On Monday, Barclays raised shares of Glencore (OTC:) Plc (GLEN:LN) (OTC: GLCNF) to overweight from equal weight and set a new price target of £5.50, up from the previous £5.10.
According to the firm’s analysis, the Elk Valley Resources (EVR) acquisition is expected to significantly accrete Glencore’s EBITDA between 2024 and 2026. According to Barclays’ commodity price deck, the projected increases are 13%, 19%, and 13%, respectively, and even higher based on spot prices.
Highlighting the financial metrics of the deal, Barclays analysts forecast an internal rate of return (IRR) of 17% for Glencore’s acquisition of EVR, assuming a long-term hard coking coal (HCC) price of $225 a tonne, up from a previous estimate of $180 a tonne.
The acquisition is expected to be paid off over 6.2 years in 2025, implying a present value to net present value (P/NPV) ratio of 0.75x and an enterprise value to EBITDA (EV/EBITDA) multiple of 3.2x.
The valuation of this deal is based on today’s HCC price of $209/ton. Considering a spot price of $249/ton, the IRR of this deal increases to 20%, the payback period shortens to 5.1 years and the P/NPV improves to 0.61x.
Barclays has assessed that the terms of Glencore’s acquisition compare favourably with recent industry transactions. South 32 The sale of Illawarra by (OTC:) implied an HCC price of $240/tonne and a P/NPV of 2.3x at a long-term price of $180/tonne, or 1.2x at $225/tonne.
Barclays’ upgrade of Glencore’s shares follows its positive assessment of the Elk Valley acquisition and its impact on Glencore’s future financial results, which it views as attractive, particularly relative to current market prices and peer transactions.
InvestingPro Insights
Barclays’ recent upgrade of Glencore’s rating highlights the company’s strategic move to add value through its acquisition of Elk Valley Resources. Investment Professional Data and insights paint a comprehensive picture of Glencore’s financial health and market position. With a market capitalization of $75.41 billion and a P/E ratio that has adjusted over the past 12 months to a more attractive 12.77 as of Q4 2023, investors are turning to companies with strong fundamentals. Despite a 14.91% decline over the same period, revenues of $217.83 billion show the scale of Glencore’s operations.
From an investment perspective, Glencore’s management has been aggressive in buying back shares, a sign of confidence in the company’s value.
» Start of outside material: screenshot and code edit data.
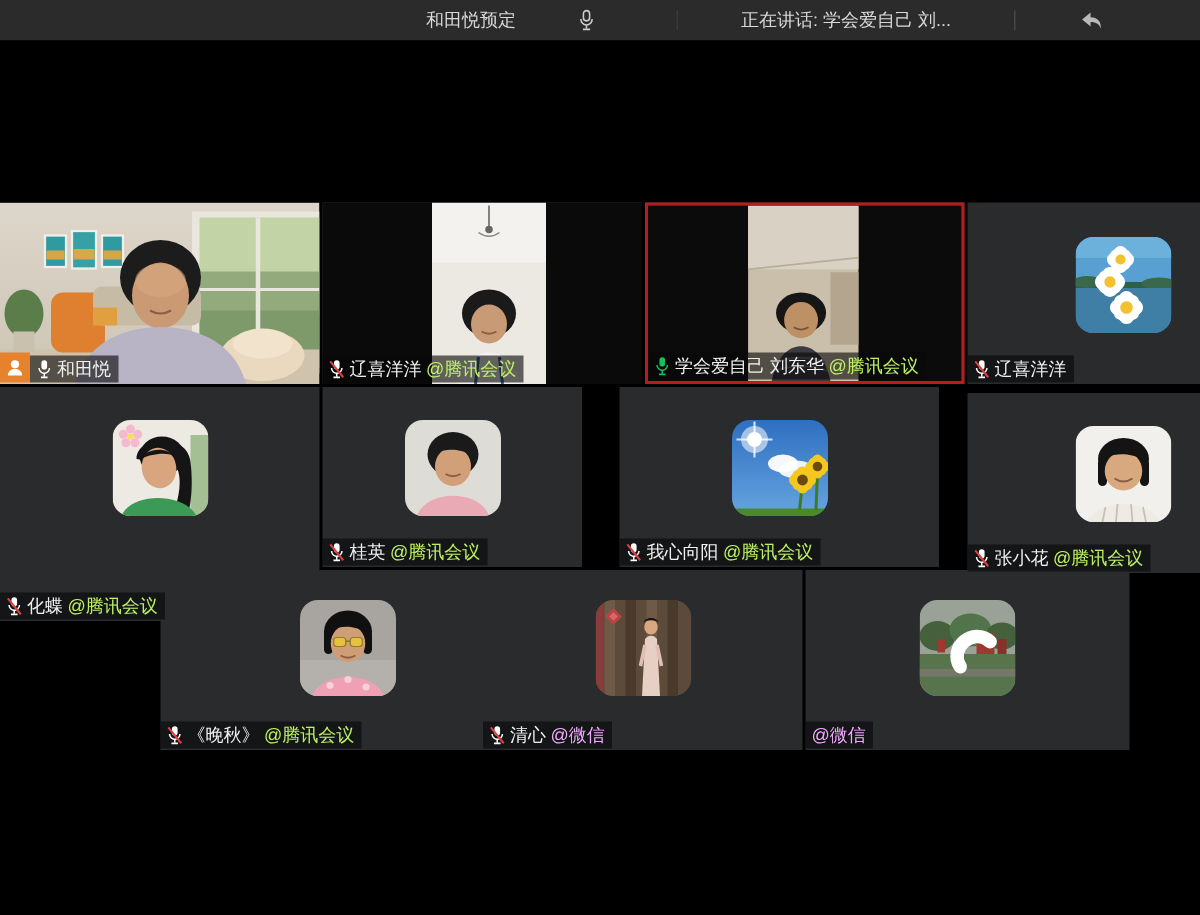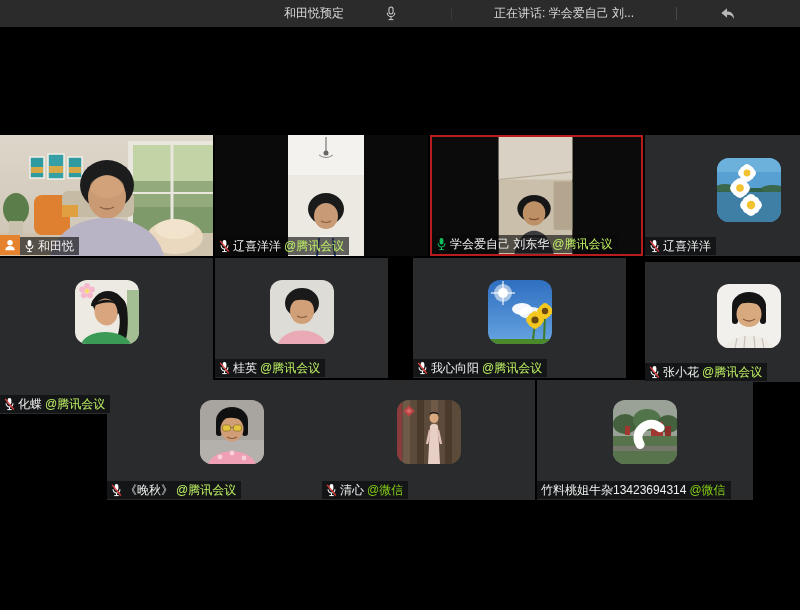"@微信" .sfx-wechat { color: #84cc16 -> #f0abfc }
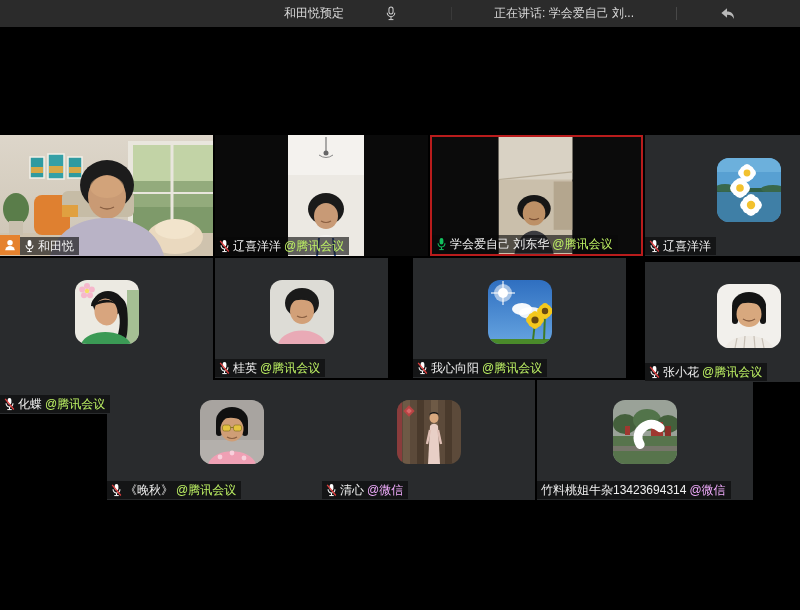"竹料桃姐牛杂13423694314" span { html: <span>竹料桃姐牛杂13423694314</span> -> none }
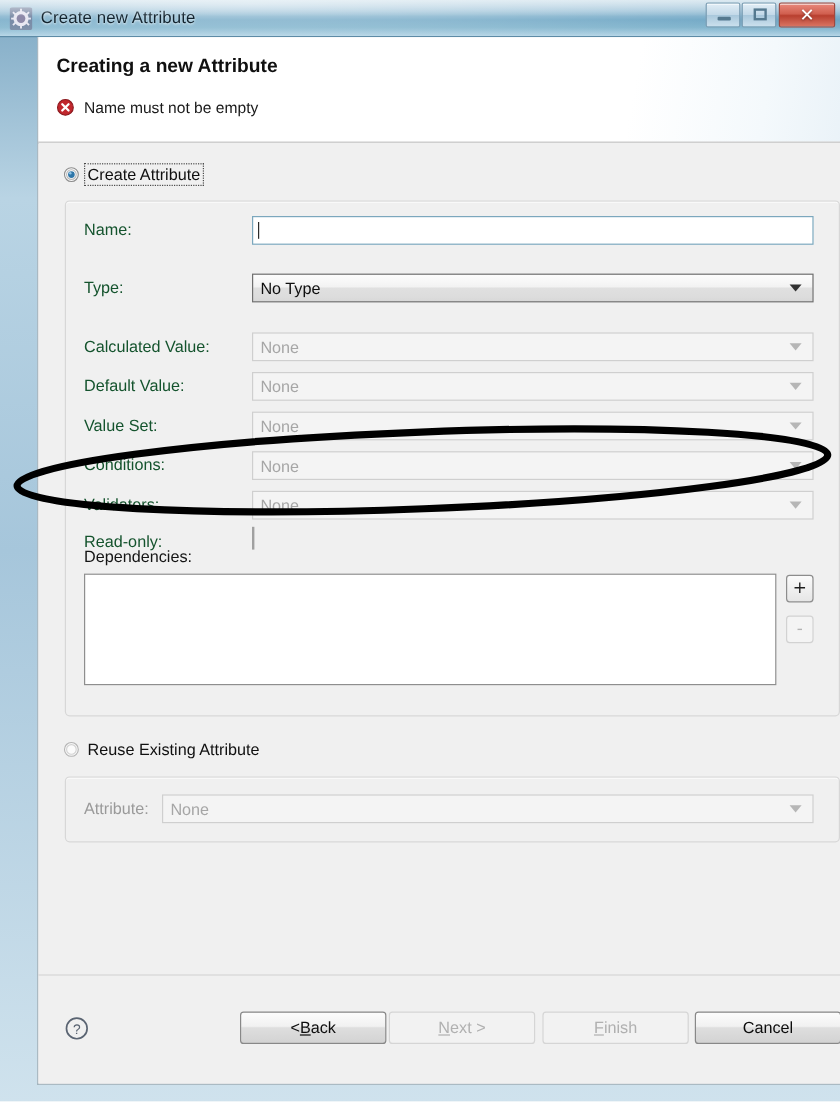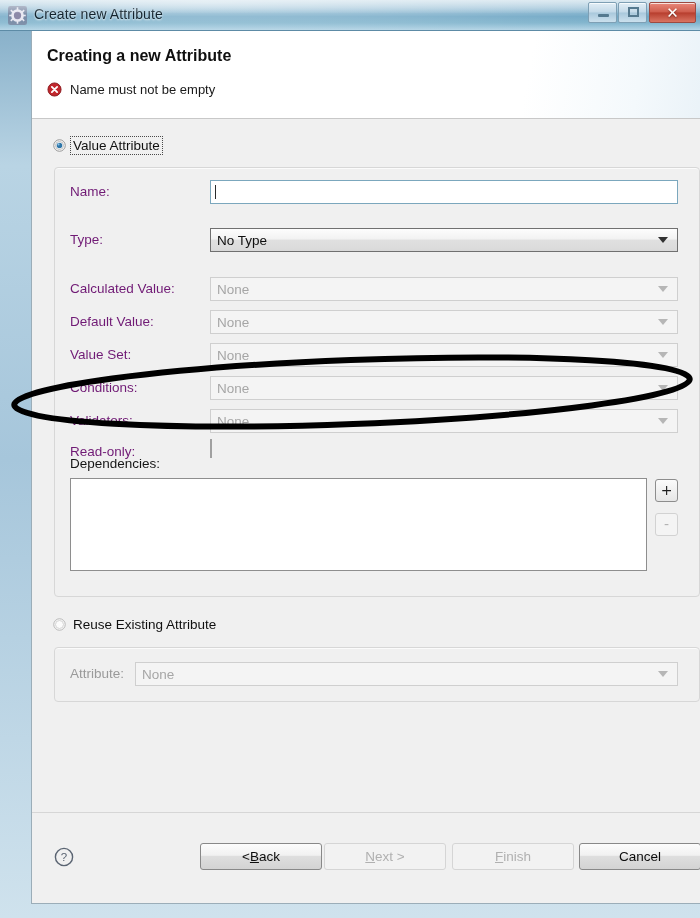"Value Attribute" span.radio-label { text: Value -> Create }
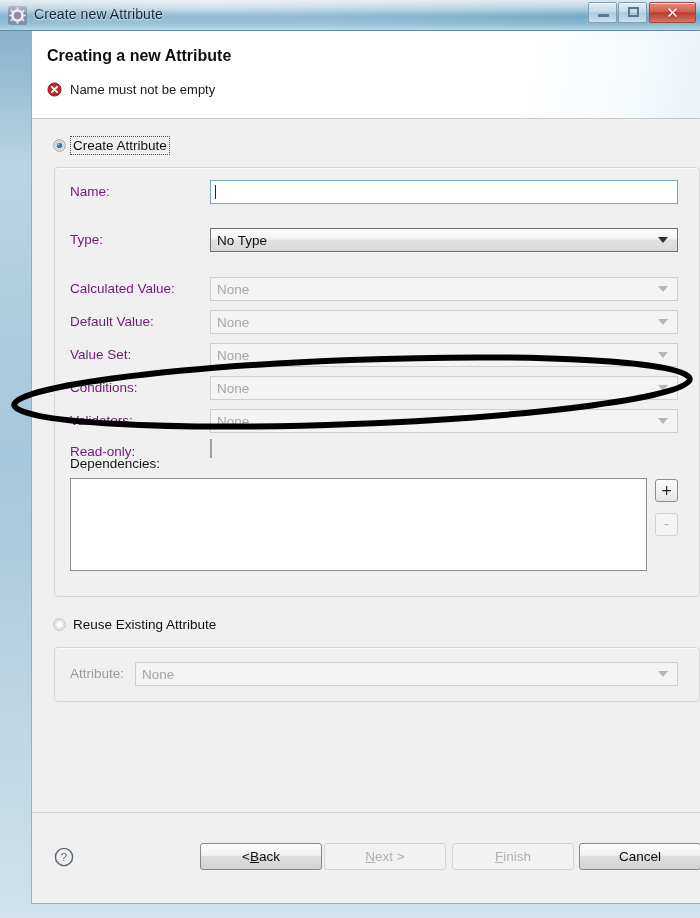"Name:" .flabel { color: #701a75 -> #14532d }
In addition, the company has not only increased its dividend for three consecutive years, but also provided a substantial dividend to shareholders, InvestingPro Tips These highlight the company’s high shareholder yield. These factors, combined with a strong free cash flow yield and low price volatility, make Glencore an attractive choice for investors looking for stability and consistent earnings in the metals and mining industry.